Aludía con eso al hecho de que el fiscal procedía del norte de Alemania, donde las expresiones bávaras solían recibirse con una gran incomprensión.
—Sí, ¿y qué? ¿Ha visto usted algo que pueda ayudarnos a avanzar? —insistió Markus Renner.
—Sinceramente, no, señor fiscal. Ahora iba a anotar los nombres de las coronas. Nunca se sabe…
En ese momento, Renner agarró al comisario de la manga y lo arrastró hacia la derecha de la tumba, donde había un montón de coronas apiladas.

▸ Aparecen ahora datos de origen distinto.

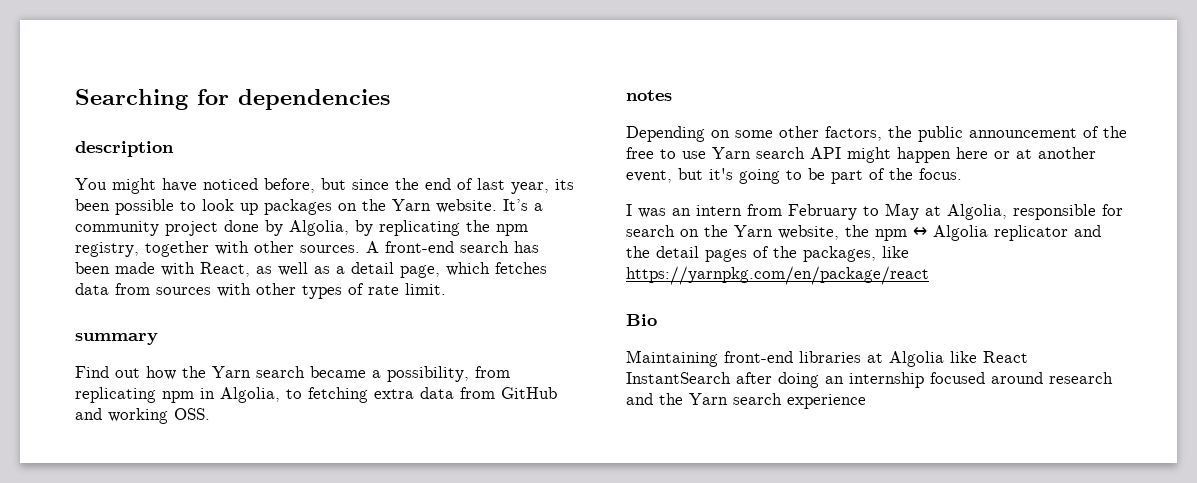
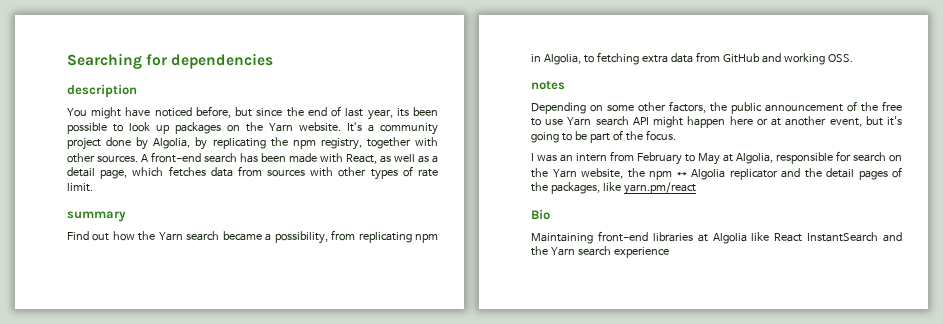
[626,266,929,285] https://yarnpkg.com/en/package/react -> [623,182,696,195] yarn.pm/react
[736,372,1113,388] after doing an internship focused around research -> (879, 237) none

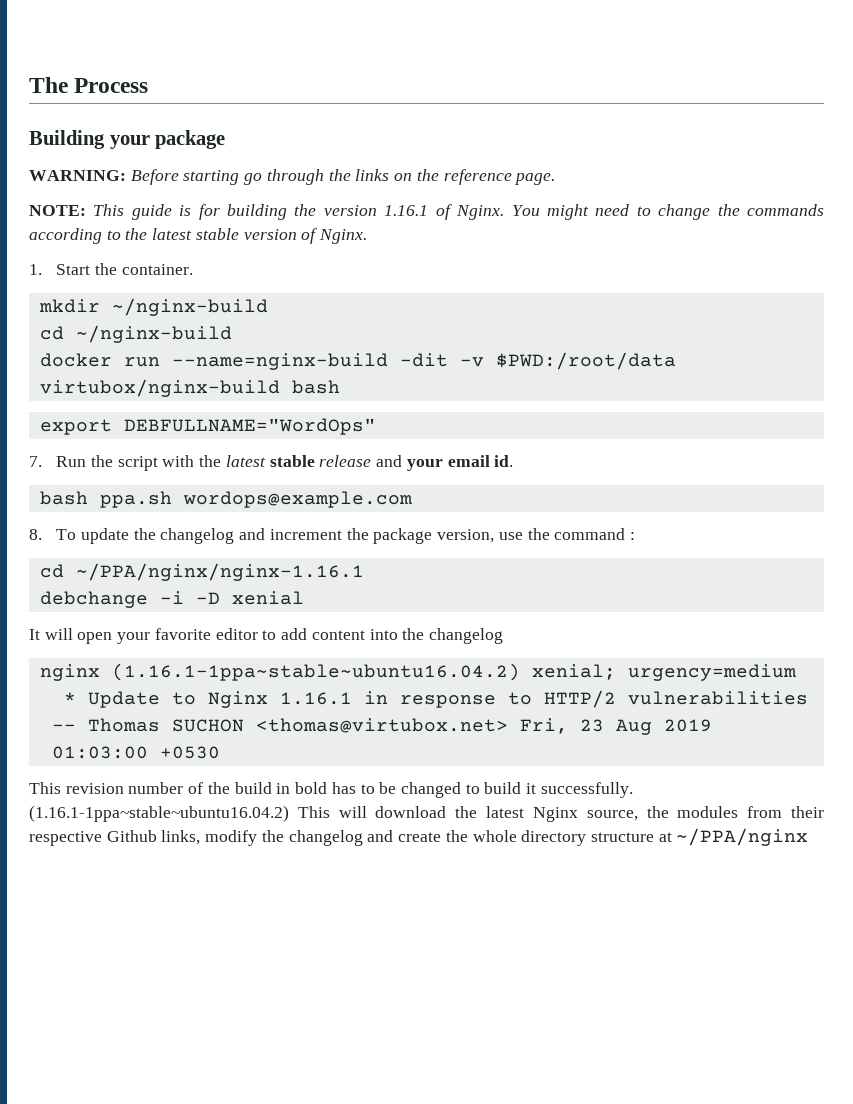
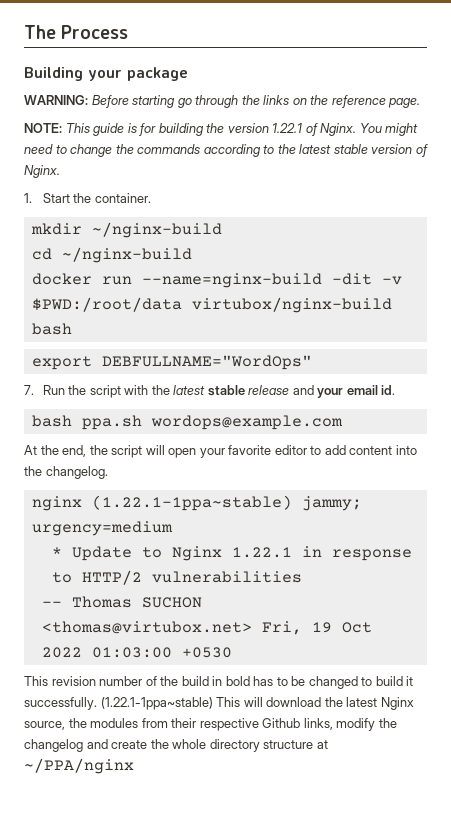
[384,205,429,216] 1.16.1 -> [272,123,303,133] 1.22.1
[29,528,635,544] [39,563,364,581] [39,591,304,608] [29,629,40,640] 8. To update the changelog and increment the package version, use the command : // cd ~/PPA/nginx/nginx-1.16.1 // debchange -i -D xenial // It -> [24,445,143,458] At the end, the script
[428,628,503,644] changelog -> [45,466,108,479] changelog.
[111,663,616,681] (1.16.1-1ppa~stable~ubuntu16.04.2) xenial; -> [91,495,362,511] (1.22.1-1ppa~stable) jammy;
[279,692,352,705] 1.16.1 -> [231,547,292,558] 1.22.1
[579,719,712,735] 23 Aug 2019 -> [311,622,372,633] [41,647,82,658] 19 Oct 2022
[29,805,289,822] (1.16.1-1ppa~stable~ubuntu16.04.2) -> [100,697,213,710] (1.22.1-1ppa~stable)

Se inclinó y alisó con la mano una cinta de color lila que estaba atada a una corona de flores tropicales. Unas letras doradas formaban las siguientes palabras: «REQUIESCAT IN PACE - IND».
—¿Qué me dice ahora? —preguntó Renner con aquella arrogancia que lo hacía tan antipático. Y en ese mismo tono añadió—: ¡Descubrir esto tendría que haber sido trabajo suyo!
«Ya lo sé —habría querido contestar Ingram—. Por eso estoy aquí y me disponía a anotar todas las inscripciones de las cintas». Sin embargo, no vio por qué tenía que justificarse ante aquel joven tarugo tan exageradamente solícito. Pasó por alto el comentario y repuso:
—Hay que joderse…
Renner no aflojó.
—¿Sabe qué significa? Sabrá usted latín.
—Si supiera latín —espetó Ingram—, no tendría que merodear en entierros de desconocidos. Estaría calentando varias sillas con mis posaderas arrugadas en algún ministerio.
—Quiere decir «descanse en paz» —contestó Renner sin hacer caso del comentario—. ¡Qué cinismo, querido Ingram!
Ingram arrugó la frente.
—En primer lugar, no soy su querido Ingram, señor fiscal, y en segundo lugar, todos los asesinatos son cínicos.
Por lo menos en eso, Renner le dio la razón, asintiendo con la cabeza. Mientras Ingram se ocupaba de despegar la cinta con la «cínica» inscripción, Renner comentó:
—Tiene que descubrir cuanto antes dónde fue encargada la corona con esa cinta.
Ingram se guardó la cinta y se enderezó.
—¿Por qué cree usted que he desmontado esta cosa? ¡Muchas gracias por el consejo!
No se soportaban, y puesto que era de temer que cualquier enfrentamiento acabara llegando a las manos, Renner prefirió despedirse sucintamente:
—Que tenga un buen día.
En ese mismo instante sonó el teléfono móvil de Ingram.
—¿Sí? —El director de la comisión especial escuchó lo que su compañero tenía que contarle—. ¡No puede ser! —repuso después, a media voz, y guardó el teléfono en su bolsa.
—¡Señor fiscal! —exclamó Ingram varias veces a un volumen tal que su voz resonó por todo el cementerio.
Renner se volvió e Ingram le hizo una señal para comunicarle que tenía algo importante que decirle.
—A lo mejor le interesa —dijo cuando alcanzó a Renner—. Acaban de informarme por teléfono de que en el centro de trasplantes de la Universidad de Kiel ha muerto un paciente después de un trasplante de corazón. Según el resultado de la autopsia, la muerte se produjo por contaminación del órgano del donante con Clorfenvinfos.